• _DATA SHOWN_
========================================================================

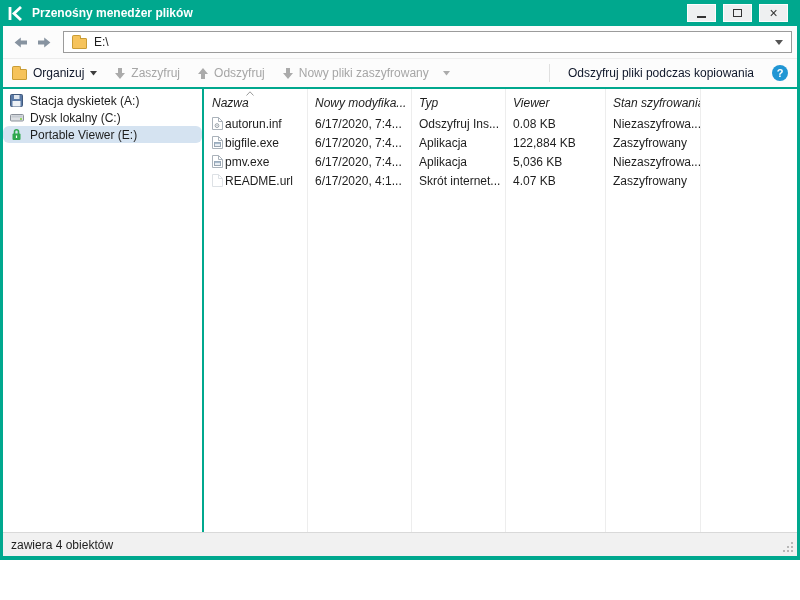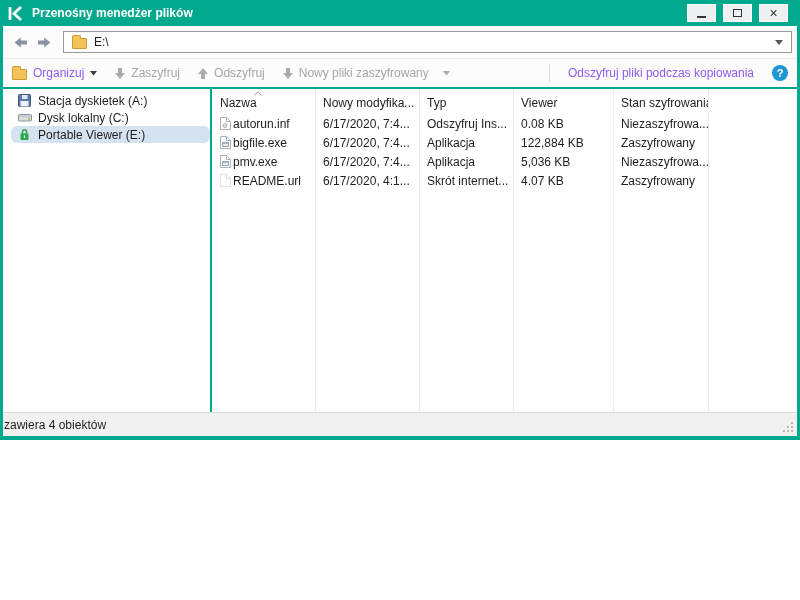--- a/index.html
+++ b/index.html
@@ -10,7 +10,7 @@
   *{margin:0;padding:0;box-sizing:border-box;}
   html,body{width:800px;height:600px;overflow:hidden;}
   body{font-family:"Liberation Sans","DejaVu Sans",sans-serif;font-size:12px;color:#1e1e1e;background:#fff;}
-  .window{width:800px;height:440px;display:flex;flex-direction:column;background:var(--teal);}
+  .window{width:800px;height:560px;display:flex;flex-direction:column;background:var(--teal);}
 
   
   .titlebar{height:26px;flex:0 0 auto;display:flex;align-items:center;padding:0 12px 0 7px;background:var(--teal);}

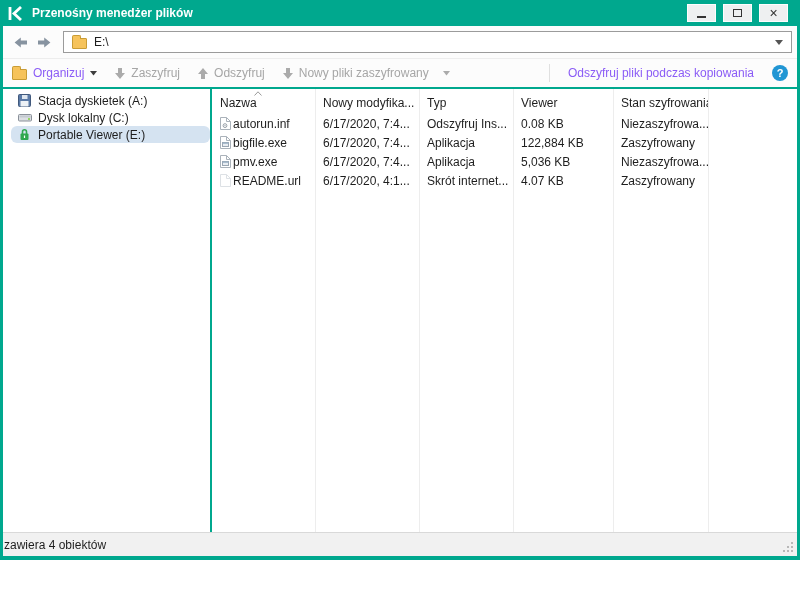--- a/index.html
+++ b/index.html
@@ -34,7 +34,7 @@
 
   
   .toolbar{height:30px;flex:0 0 auto;display:flex;align-items:center;gap:18px;padding:0 9px;background:#fcfcfc;border-bottom:2px solid var(--teal);}
-  .tb-btn{display:flex;align-items:center;gap:6px;border:none;background:transparent;font:inherit;color:#8b5cf6;padding:0;white-space:nowrap;}
+  .tb-btn{display:flex;align-items:center;gap:6px;border:none;background:transparent;font:inherit;color:#0f172a;padding:0;white-space:nowrap;}
   .tb-btn.disabled{color:var(--disabled);}
   .tb-right{margin-left:auto;display:flex;align-items:center;gap:18px;}
   .tb-sep{width:1px;height:18px;background:#e0e0e0;display:inline-block;}

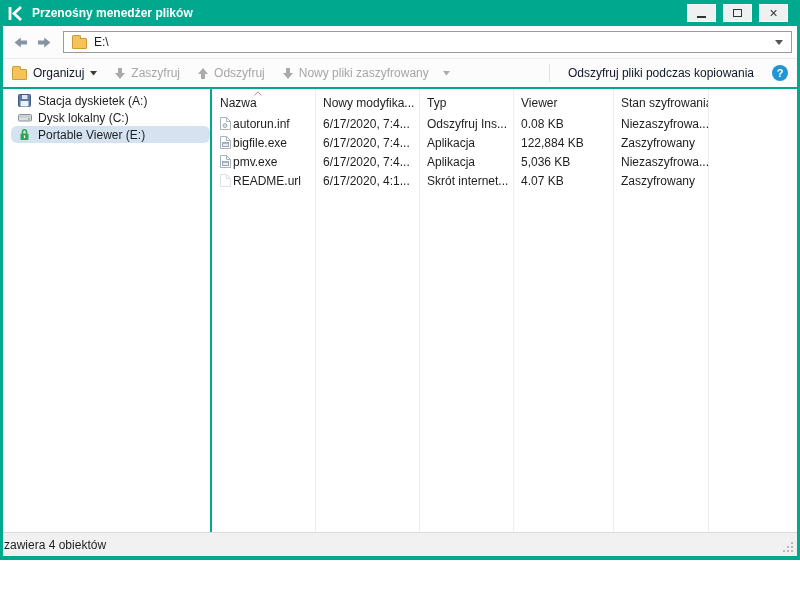--- a/index.html
+++ b/index.html
@@ -47,7 +47,7 @@
 
   
   .content{flex:1;min-height:0;display:flex;background:#fff;}
-  .sidebar{width:199px;flex:0 0 auto;padding-top:3px;background:#fff;margin-left:8px;}
+  .sidebar{width:199px;flex:0 0 auto;padding-top:3px;background:#fff;}
   .sb-item{height:17px;display:flex;align-items:center;gap:6px;padding:0 7px;white-space:nowrap;}
   .sb-item.selected{background:var(--sel);border-radius:6px;}
   .sb-icon{display:flex;align-items:center;width:14px;flex:0 0 auto;}

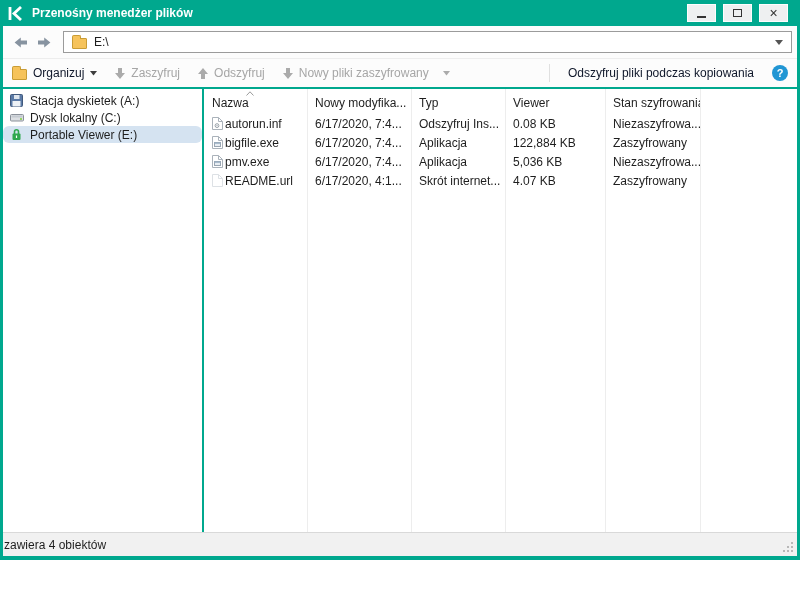--- a/index.html
+++ b/index.html
@@ -56,7 +56,7 @@
   .filelist{flex:1;position:relative;min-width:0;background:#fff;}
   .gline{position:absolute;top:0;bottom:0;width:1px;background:#ededed;}
   .fl-header,.fl-row{display:grid;grid-template-columns:103px 104px 94px 100px 95px 1fr;}
-  .fl-header{height:25px;}
+  .fl-header{height:25px;font-style:italic;}
   .hcell{display:flex;align-items:flex-end;padding:0 0 4px 8px;position:relative;white-space:nowrap;overflow:hidden;}
   .sort{position:absolute;top:2px;left:42px;}
   .fl-row{height:19px;}

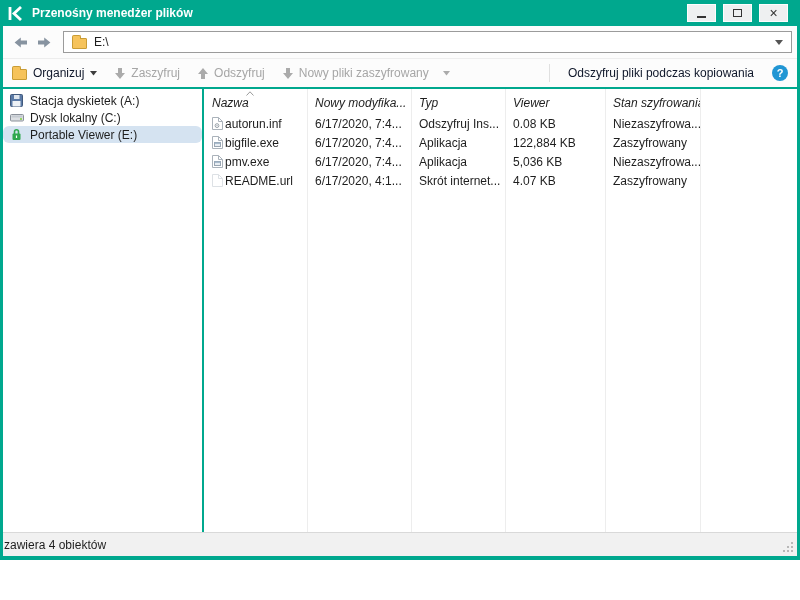--- a/index.html
+++ b/index.html
@@ -65,7 +65,7 @@
   .ficon{display:flex;align-items:center;flex:0 0 auto;}
 
   
-  .statusbar{height:24px;flex:0 0 auto;background:#f1f1f1;border-top:1px solid #d9d9d9;display:flex;align-items:center;padding:0 1px;position:relative;}
+  .statusbar{height:24px;flex:0 0 auto;background:#f1f1f1;border-top:1px solid #d9d9d9;display:flex;align-items:center;padding:0 8px;position:relative;}
   .grip{position:absolute;right:3px;bottom:3px;}
 </style>
 </head>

========================================================================

• _EXERCISE BRIEF_
Check each line of the entries for the word "header". State how many lines hold it, and write nothing else.

• _TASK SOLUTION_
3